Keyboard sale rate prediction by Poisson Regression.

Jung-a Kim
Analytics Vidhya
Published in
7 min readAug 23, 2020
Keyboard image by Jay Zhang on unsplash.com

With the trend of online shopping malls replacing traditional malls, more and more people are getting interested in becoming an online seller.

The purpose of this article is to give some insights to online sellers who may be interested in finding the characteristics of product postings that might increase the sale of their products. The data used for this project is the query results of typing ‘keyboard’ in ebay.com and it was scraped using ‘BeautifulSoup’.

The raw data is messy and there are lots of duplicate product postings as eBay has an option for users to opt for automatically re-listing the item if it doesn’t sell. Also there’s a lot of cleaning to do such as stripping out less meaningful strings, converting data types, removing sparse columns, etc.

With initial datasets cleaned, there were 5,211 observations left which are then split again with 7:3 ratio. There’s still more engineering to do such as imputating missing values, checking multicollinearity, feature-engineering, etc.

Let’s check which variables have missing values.

np.sum(pd.isna(x_train), axis =0)price                  7
rating 3418
num_ratings 0
watcher 0
shipping 2
free_return 0
open_box 2
pre_owned 2
refurbished 2
benefits_charity 0
price_present 0
rating_present 0
shipping_present 0
status_present 0
dtype: int64

There are 3,418 rating (92%) that are missing. Imputating with mean or median would underestimate the variance of ratings, which may not be an ideal solution. Here, we use MICE(Imputation by Multiple imputation by chained equations) which uses regression to predict the missing value with the other features. You can check out “MICE steps” from this link if you want more details: https://www.ncbi.nlm.nih.gov/pmc/articles/PMC3074241/

Now let’s check the target’s distribution in a training set.

Distribution of target

It is extremely skewed to the right.

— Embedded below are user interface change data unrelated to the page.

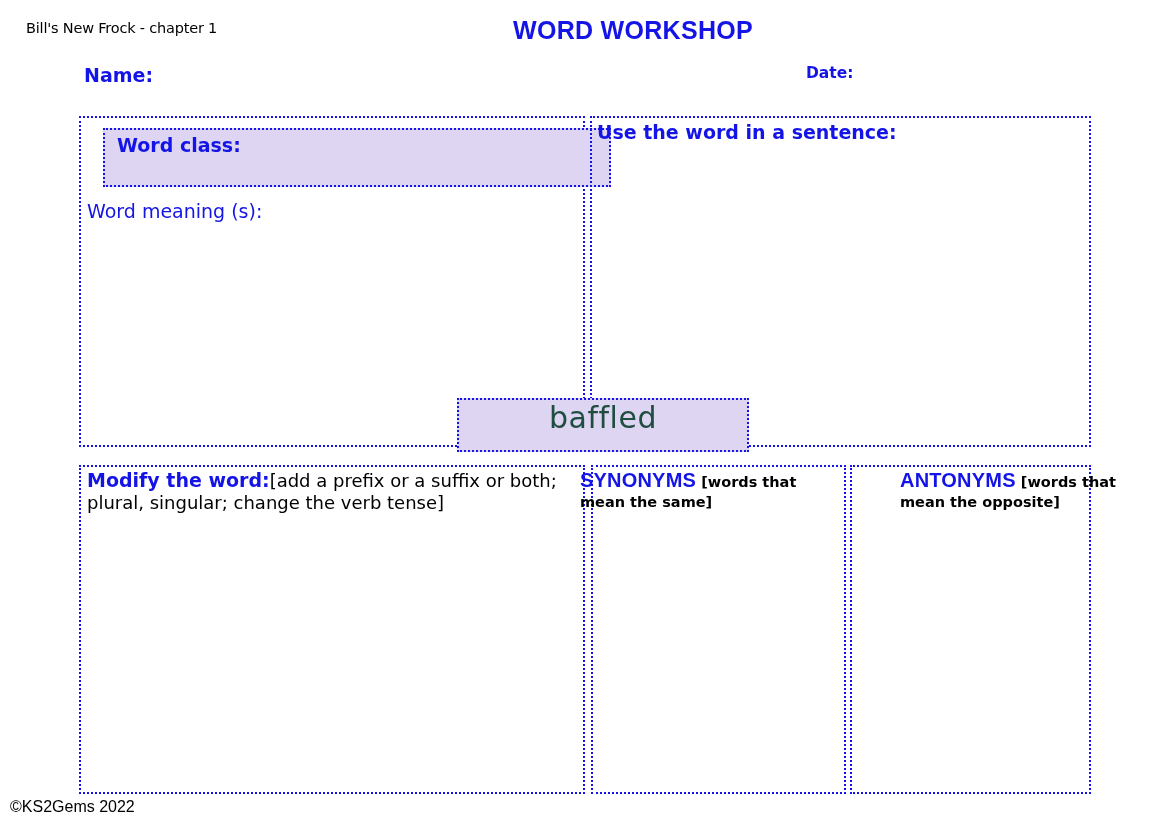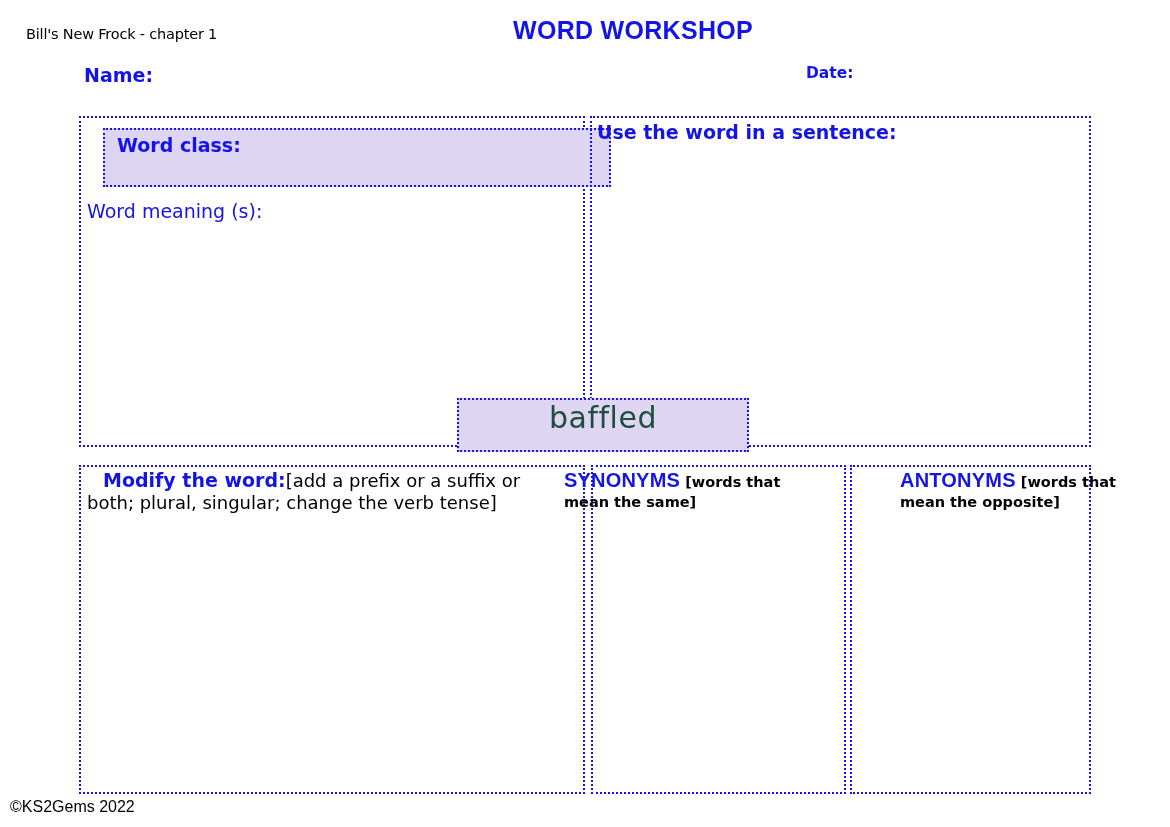--- a/index.html
+++ b/index.html
@@ -19,7 +19,7 @@
   #worksheet-source {
     position: absolute;
     left: 26px;
-    top: 26px;
+    top: 20px;
     font-family: "DejaVu Sans", sans-serif;
     font-size: 14.5px;
     color: #000000;

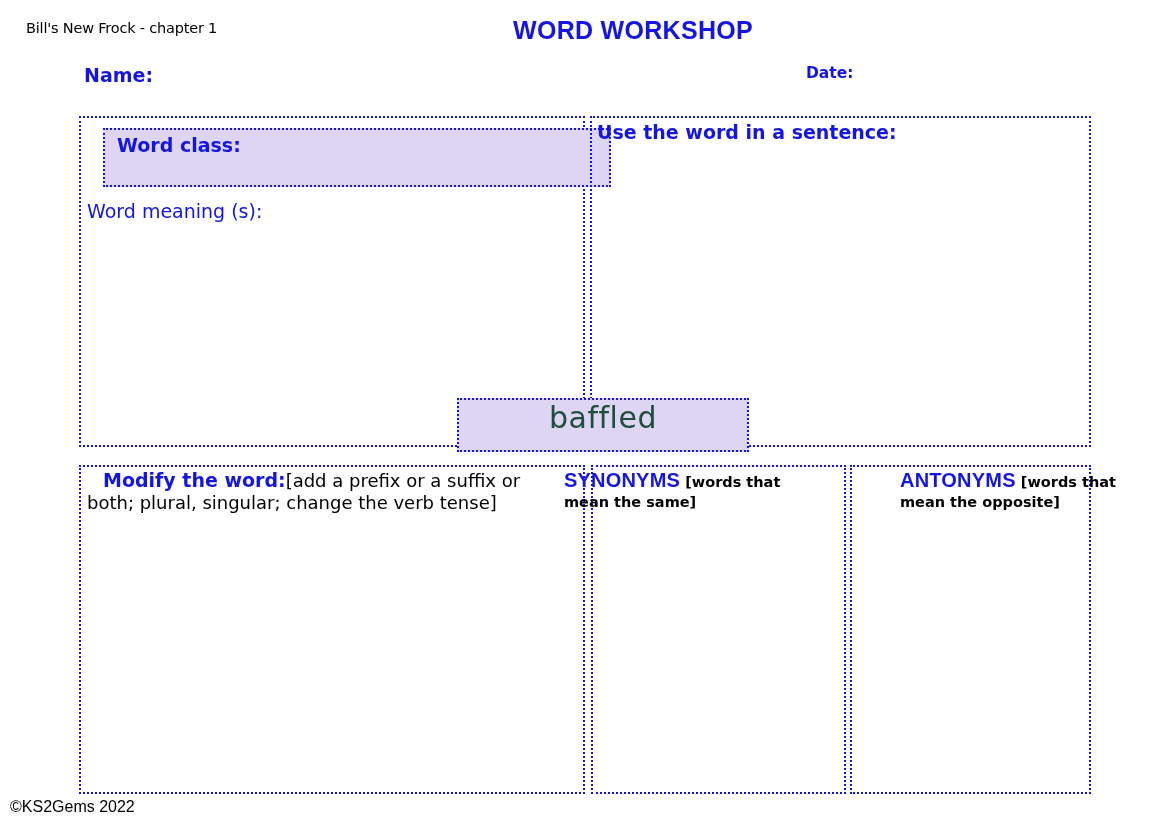--- a/index.html
+++ b/index.html
@@ -148,7 +148,6 @@
     font-weight: bold;
     font-size: 19px;
     color: #1414E6;
-    margin-left: 16px;
   }
   .heading-note {
     font-family: "DejaVu Sans", sans-serif;

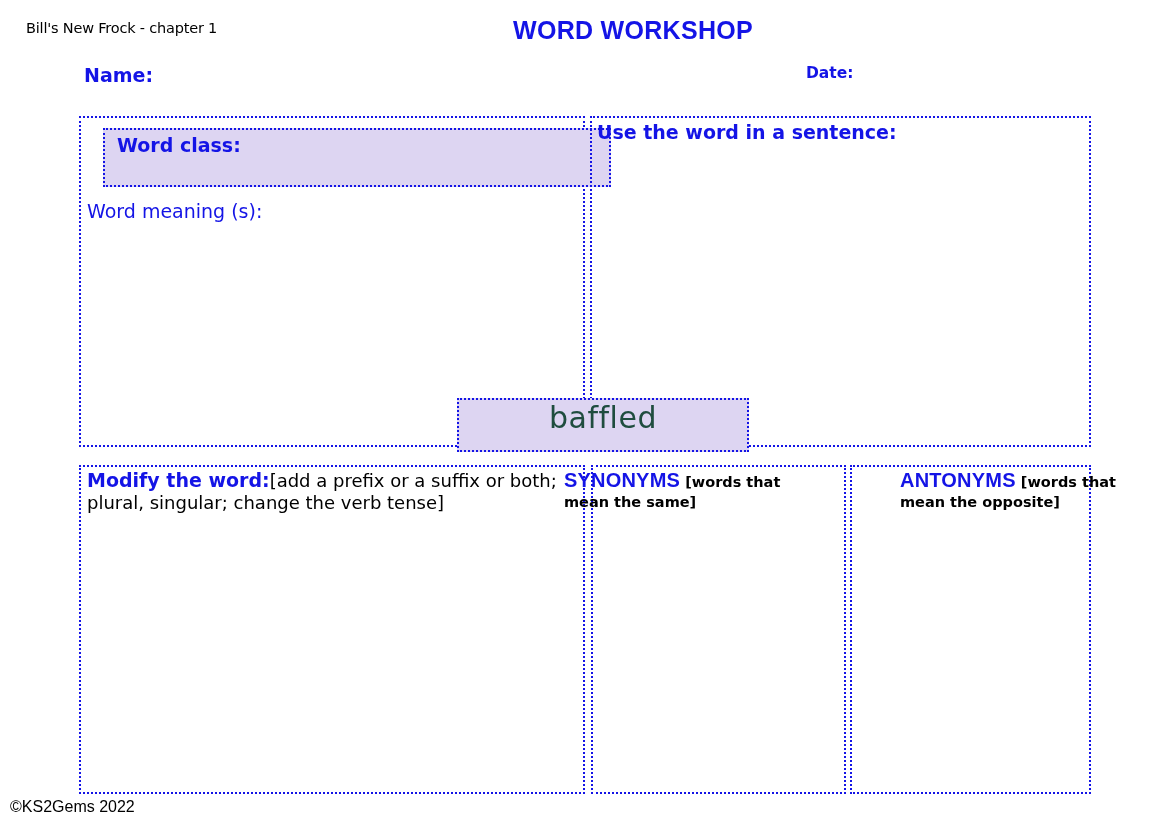--- a/index.html
+++ b/index.html
@@ -162,7 +162,7 @@
   }
 
   #modify-heading   { left: 87px;  top: 469px; width: 480px; }
-  #synonyms-heading { left: 564px; top: 469px; width: 246px; }
+  #synonyms-heading { left: 580px; top: 469px; width: 246px; }
   #antonyms-heading { left: 857px; top: 469px; width: 232px; margin-left: 43px; }
 
   .heading-blue-caps {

This may not satisfy the Normal assumption about target in linear regression models. We may need to consider transformation of target or even Poisson regression since Poisson is skewed to the right when the mean is close to zero. Log-transformation can reduce the skewness.

In regression, there are more assumptions to check: linearity between each feature and the (transformed) target, interaction effects, and constant variance of residuals.

Of course, the assumptions are not going to be met perfectly, but they should at least be checked if we want to reduce bias of the estimated coefficients in the model.

Linearizing the relationship between Sale Volume(target) and Price(feature)

The above plot shows that after transforming price variable to 1/sqrt, the relationship with the target is more linearized.

Interaction plot between ‘watcher’(number of views) and ‘free return’(binary variable — whether returning the product for free or not)

Including the interaction plots also relaxes the strict assumption that each feature affects the target in the same way per unit increase. The above plot is one example that interaction term ‘watcher*free_return’ should be included in the model as the number of views(‘watcher’) has less impact on the sale volume(‘sold’) when there is free-return policy.

Was feature-engineering overall helpful? Yes! As one metric, Rsquared increased by 1.5 times from 0.262 to 0.399. Feature-engineering is helpful in fitting the data better especially when you don’t have enough features to fit the model. In this dataset, “reviews” of the buyers are missing which may be one of the most important feature in predicting sale rate.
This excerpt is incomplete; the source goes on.